Ревнитель разумной человеческой мысли, связывающей человеков в разумное прогрессирующее сообщество, не обратил внимания на пошлый лепет хозяина и постарался полностью разрядиться разумной мыслью, до понимания:
– Домом может быть и хорошая книга. Больше того: по моему глубокому убеждению, печатное слово – самый надёжный и самый ценный след разумного человека для будущего. Оно, слово, появилось первым и исчезнет последним, вместе с гибелью нашей планеты. Поэтому я набрался наглости и сочинил свой словесный труд, надеясь, что таким образом продолжу и после смерти любимое дело – лечение животных.
Иван Ильич даванул зубами лимонину, сморщился и с отвращением бросил её в чашку.
– Мне этого не суждено, - сказал он с кислым выражением лица. – Мои приборы при современном стремительном развитии науки и техники устаревают так быстро, что не успею сдохнуть.
– Пиши книгу с расчётом на будущие приоритеты, - подсказал сочинитель.
Иван Ильич опять сморщился, хотя лимона во рту не было.
– Не-е-о-хо-та, - протянул он как пацан при виде ненавистной овсянки. – А твою обязательно приобрету.
– Ничего не выйдет, - огорчил автор. – Не издана.
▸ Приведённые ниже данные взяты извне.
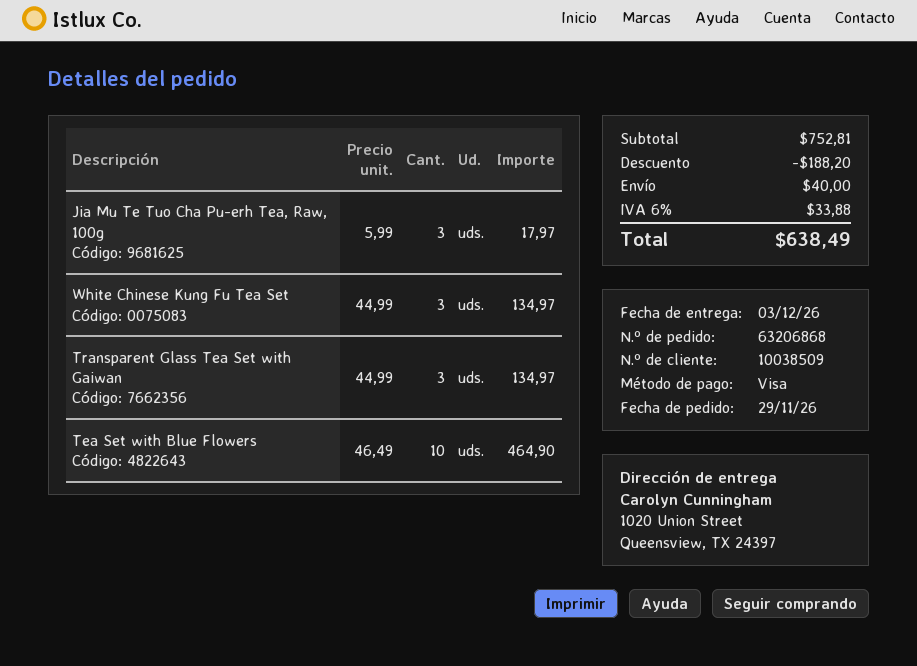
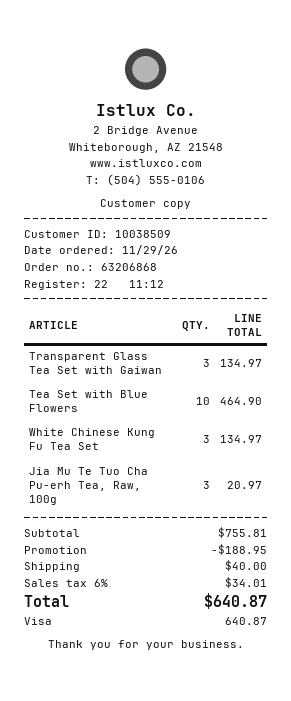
Jia Mu Te Tuo Cha Pu-erh Tea, Raw, 100g: 3 for 17.97 -> 3 for 20.97
subtotal: 752.81 -> 755.81
discount: 188.20 -> 188.95
tax: 6% = 33.88 -> 6% = 34.01
total: 638.49 -> 640.87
Оказывается, издательствам мой опус о лечении животных не нужен. Им требуются Донцова, Маринина и иже с ними. Вернее, издать можно, но с солидной предоплатой издания и продажи. Таких денег у меня, ветеринара, конечно, нет, так что пришлось отложить свой словесный труд, как говорится, в долгий ящик до лучших времён.
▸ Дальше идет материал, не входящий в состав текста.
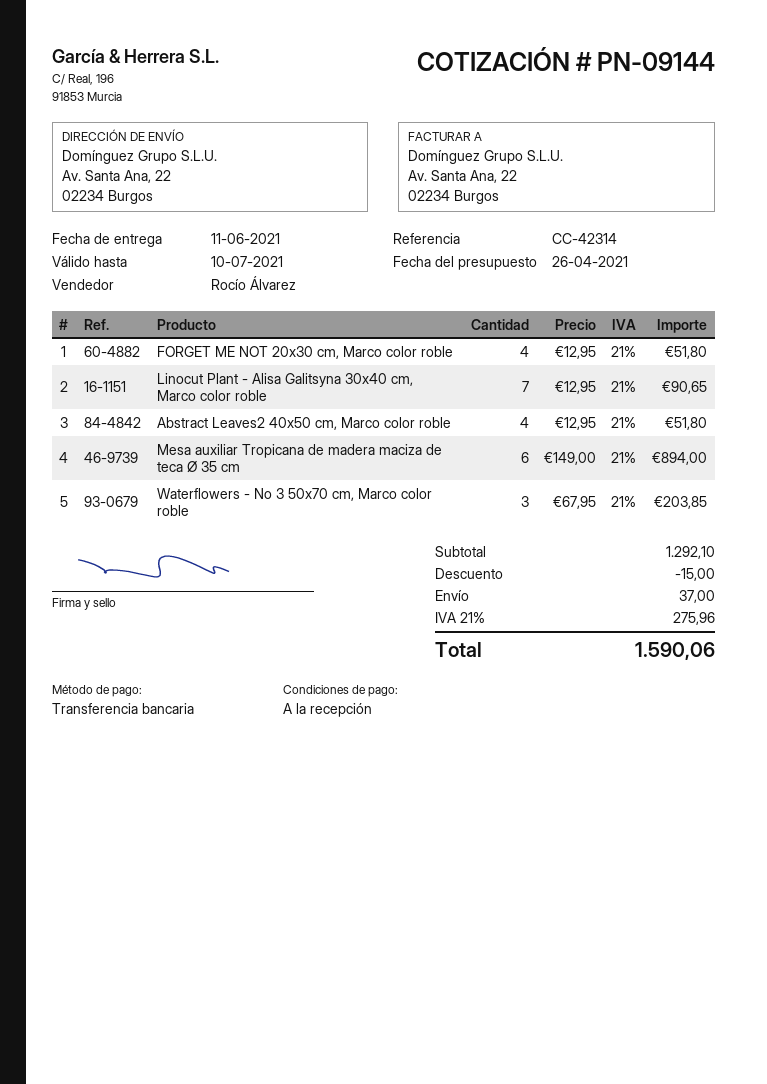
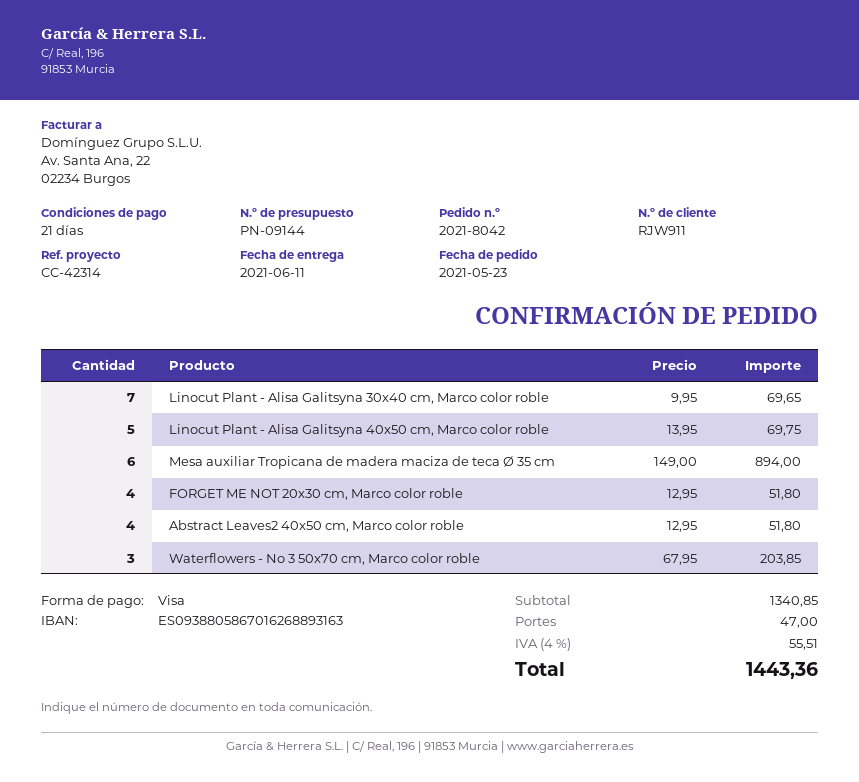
payment terms: on receipt -> 21 days
payment method: bank transfer -> Visa
Linocut Plant - Alisa Galitsyna 30x40 cm, Marco color roble: 7 x 12.95 = 90.65 -> 7 x 9.95 = 69.65
Linocut Plant - Alisa Galitsyna 40x50 cm, Marco color roble: none -> 5 x 13.95 = 69.75
subtotal: 1292.10 -> 1340.85
discount: 15.00 -> none
shipping: 37.00 -> 47.00
tax: 21% = 275.96 -> 4% = 55.51
total: 1590.06 -> 1443.36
«Зря ждёшь», - хотел обрадовать оптимиста Иван Ильич, - «не дождёшься!», - но тактично промолчал.
– Ну, ладно, - оторвался от окна надеющийся на лучшие времена литератор. – Мне, пожалуй, пора к Маше, а то разволнуется, придётся таблетками успокаивать.
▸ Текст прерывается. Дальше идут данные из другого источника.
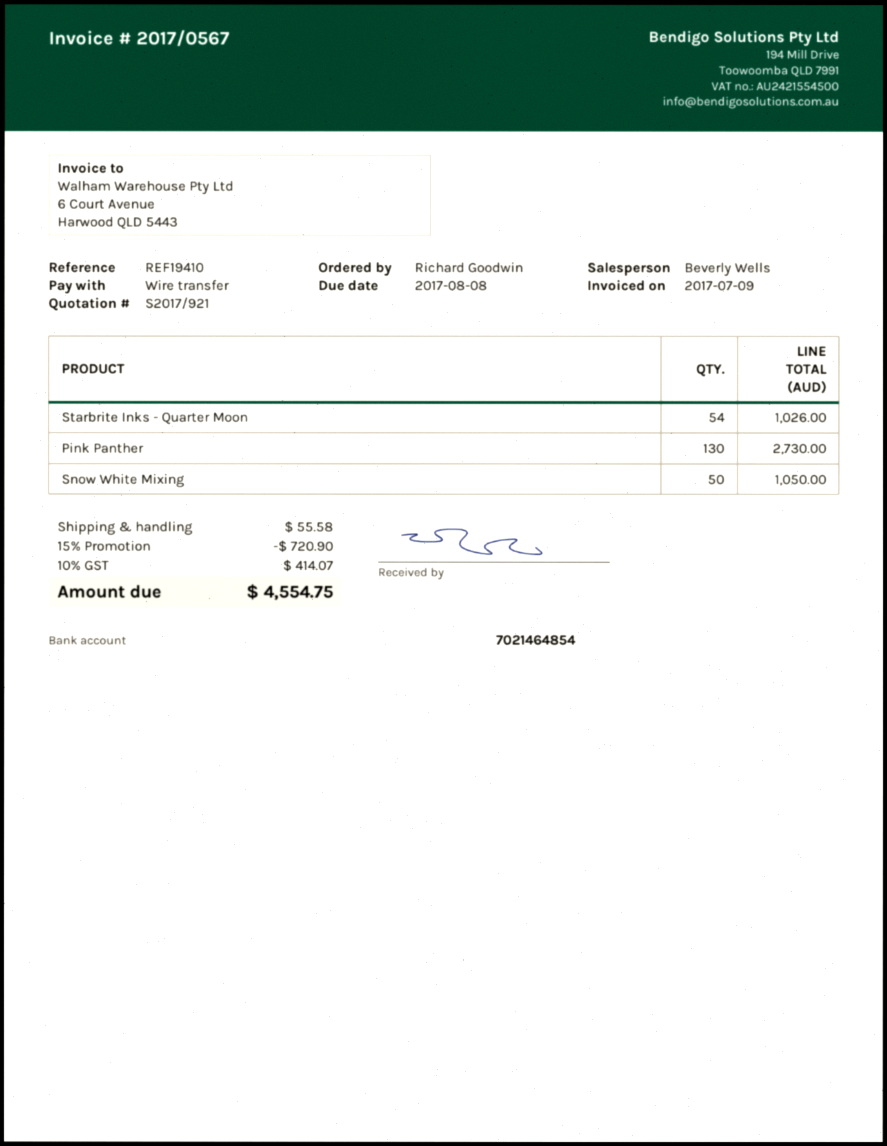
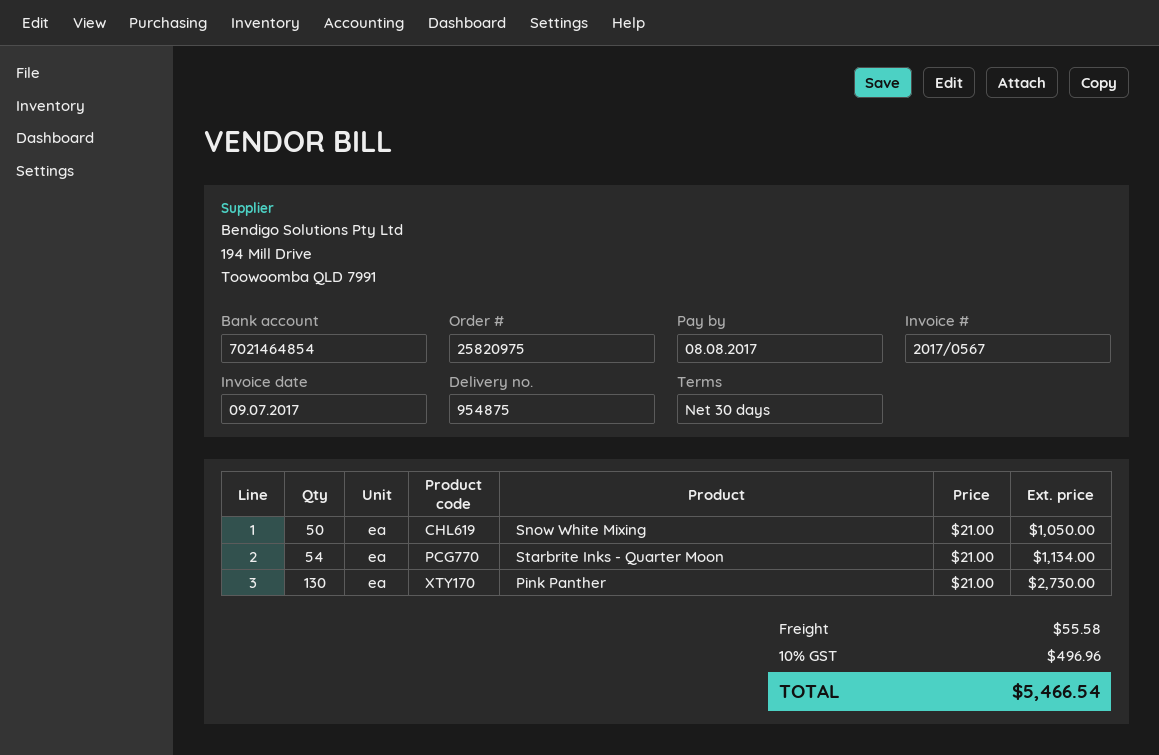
Starbrite Inks - Quarter Moon: 54 for 1026.00 -> 54 for 1134.00
discount: 15% = 720.90 -> none
tax: 10% = 414.07 -> 10% = 496.96
total: 4554.75 -> 5466.54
Встал и хозяин, не возражая против окончания кукарекания, не удавшегося в большей степени по его вине. Освободившись от многочисленных табу Элеоноры и её окружения, он не хотел терять нечаянно обретённой свободы и потому без раздумья ощетинивался против всякого навязывания любых принудительных обязательств. Ему неприятны стали все без разбора, кто пытался учить жить. Особенно, если в это вмешивали ещё и высокие штампованные идеалы, нередко прикрывавшие низкие помыслы. Он, конечно, не думал ничего плохого о Курочкине, но сдержаться, пересилить себя не смог. Да и сам ветеринар виноват, настроившись на торжественный тон. Зачем? Покукарекали бы о футболе, животных, политике любимого правительства, в конце концов, или хотя бы о бабах под пузырёк, и всё было бы у них лады. А так оба остались неудовлетворёнными и собой, и товарищем.
– Сударю нужна сударыня, - изрёк напоследок ветеринар ещё одну истину.
– Догадываюсь, - согласился хозяин страдальца. – Гуляем вечерами, может, и встретим подходящую.
– Есть у меня на примете, - порадовал кобелиный благодетель, - такая же маленькая, пушистая, чёрно-белая…
– …зовут Джулией, или Юлькой, а хозяйку – Верой Васильевной, а у неё барахлит телевизор, - продолжил Иван Ильич и угадал.
Курочкин рассмеялся:
– И в этом интимном деле не удалось помочь. – Он прошёл к порогу, повернулся: - Всего хорошего, - хотел подать руку, но хозяин остановил:
– Подождите, мы тоже выйдем, по надобности, - бережно поднял Дарьку, сторожко наблюдающему с приподнятой головой за людьми, куда-то собирающимися без него. Попросил: - Открой и закрой, - и, мягко нащупывая не видимые под ношей ступени, медленно двинулся вниз.
– Запирать не надо? – спросил швейцар.
– Незачем, - ответил сосредоточенный на спуске носильщик.
На улице уже начинало темнеть, но жильцы ещё маялись без дела в праздной болтовне на скамейках и за столиком для домино и карт, и раненому животному негде было задрать заднюю лапу.